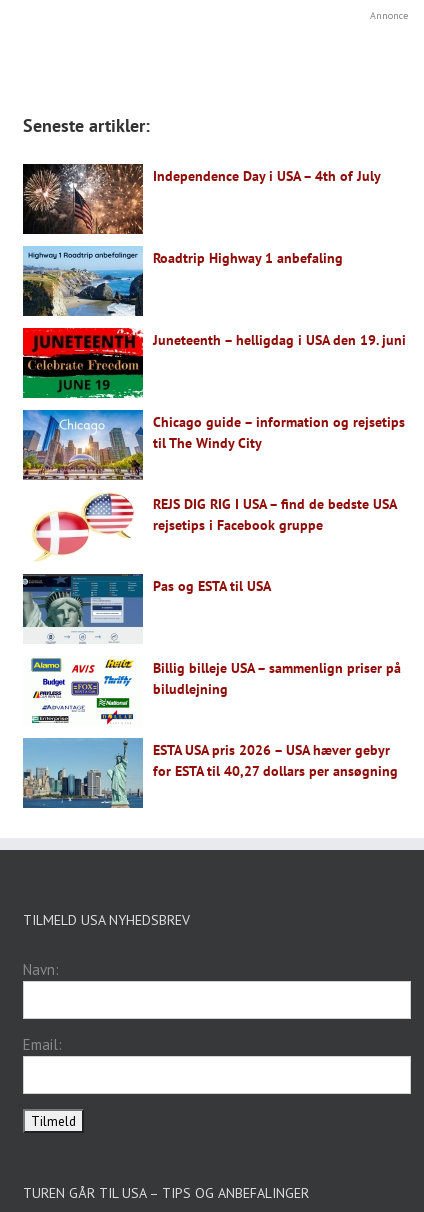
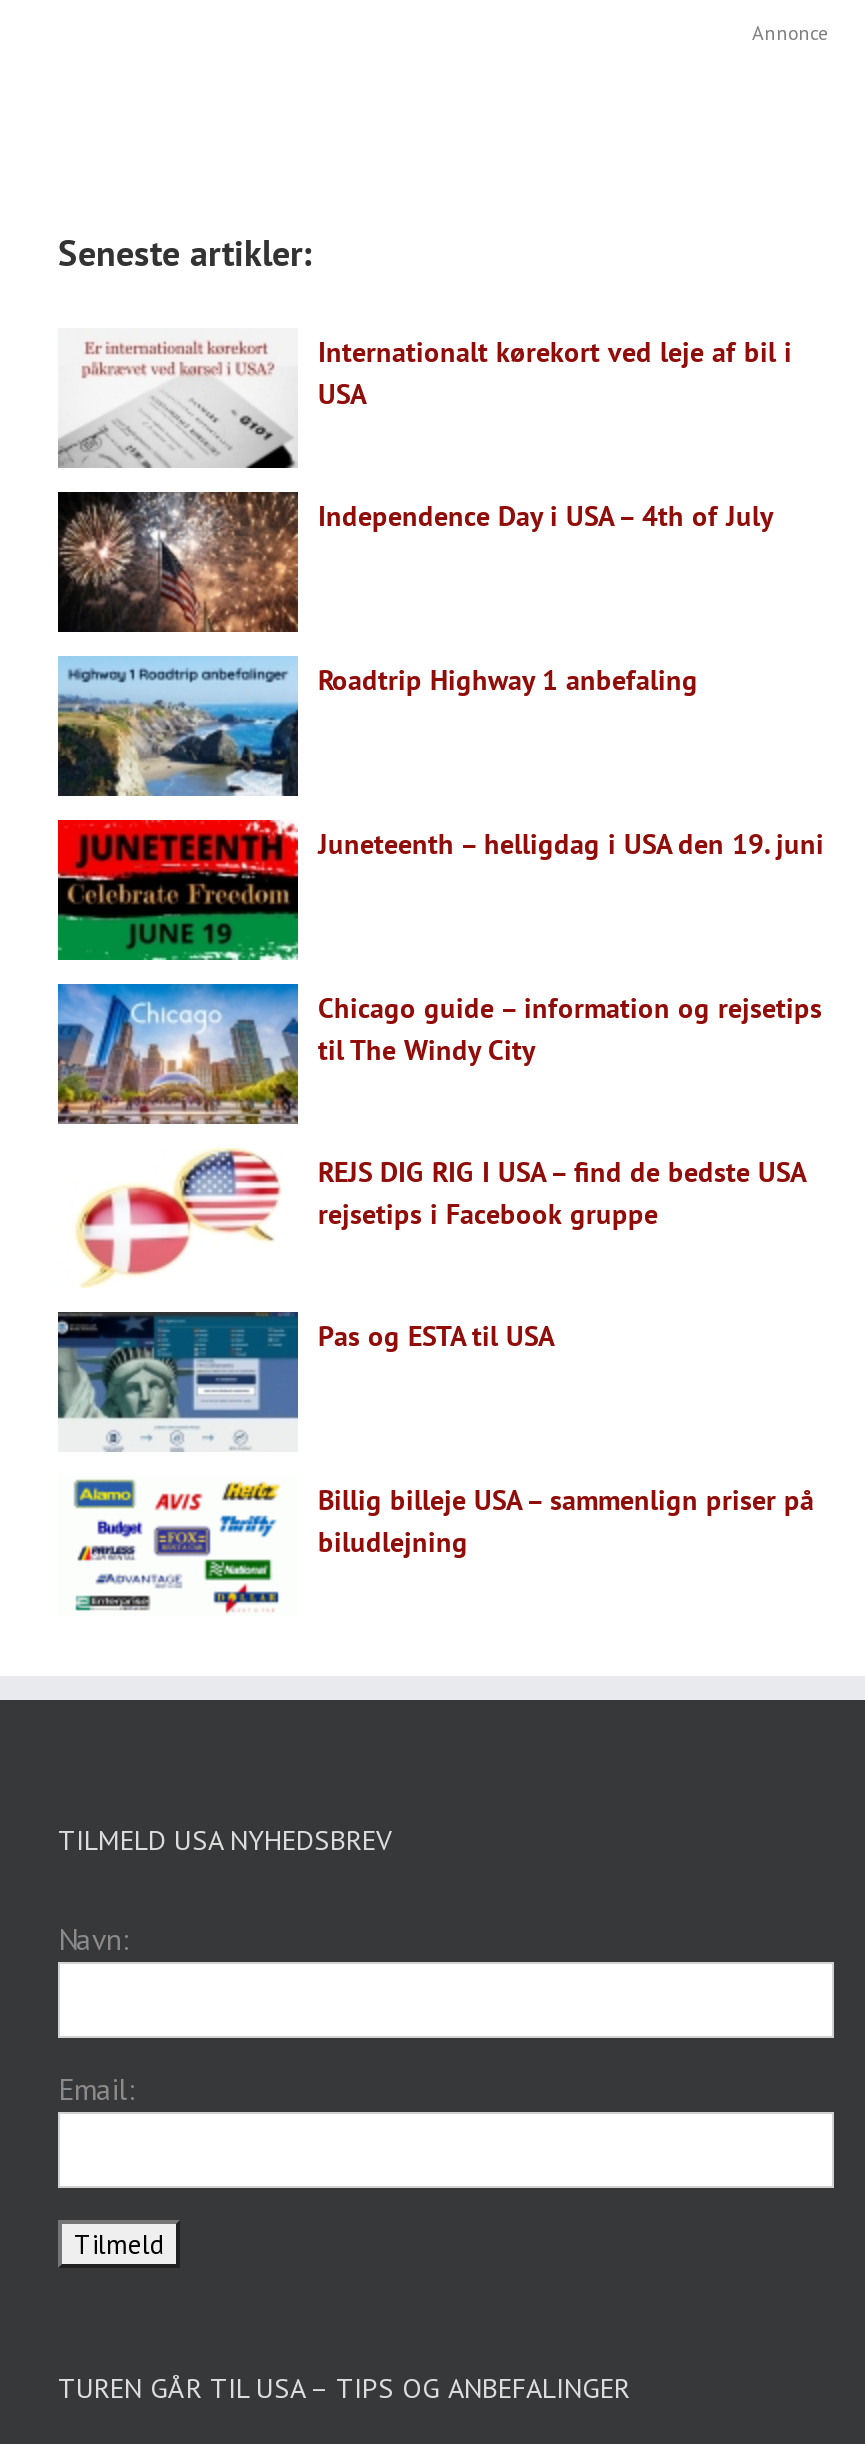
+ [image]
+ Internationalt kørekort ved leje af bil i
+ USA

moved down: [image] | Independence Day i USA – 4th of July | Roadtrip Highway 1 anbefaling | ... | Billig billeje USA – sammenlign priser på | biludlejning

- [image]
- ESTA USA pris 2026 – USA hæver gebyr
- for ESTA til 40,27 dollars per ansøgning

-=-=-

**Instructions for the task:** Return an exact transcription of the material, with its pictures left out.

**Response area:**
+ [image]
+ Internationalt kørekort ved leje af bil i
+ USA

moved down: [image] | Independence Day i USA – 4th of July | Roadtrip Highway 1 anbefaling | ... | Billig billeje USA – sammenlign priser på | biludlejning

- [image]
- ESTA USA pris 2026 – USA hæver gebyr
- for ESTA til 40,27 dollars per ansøgning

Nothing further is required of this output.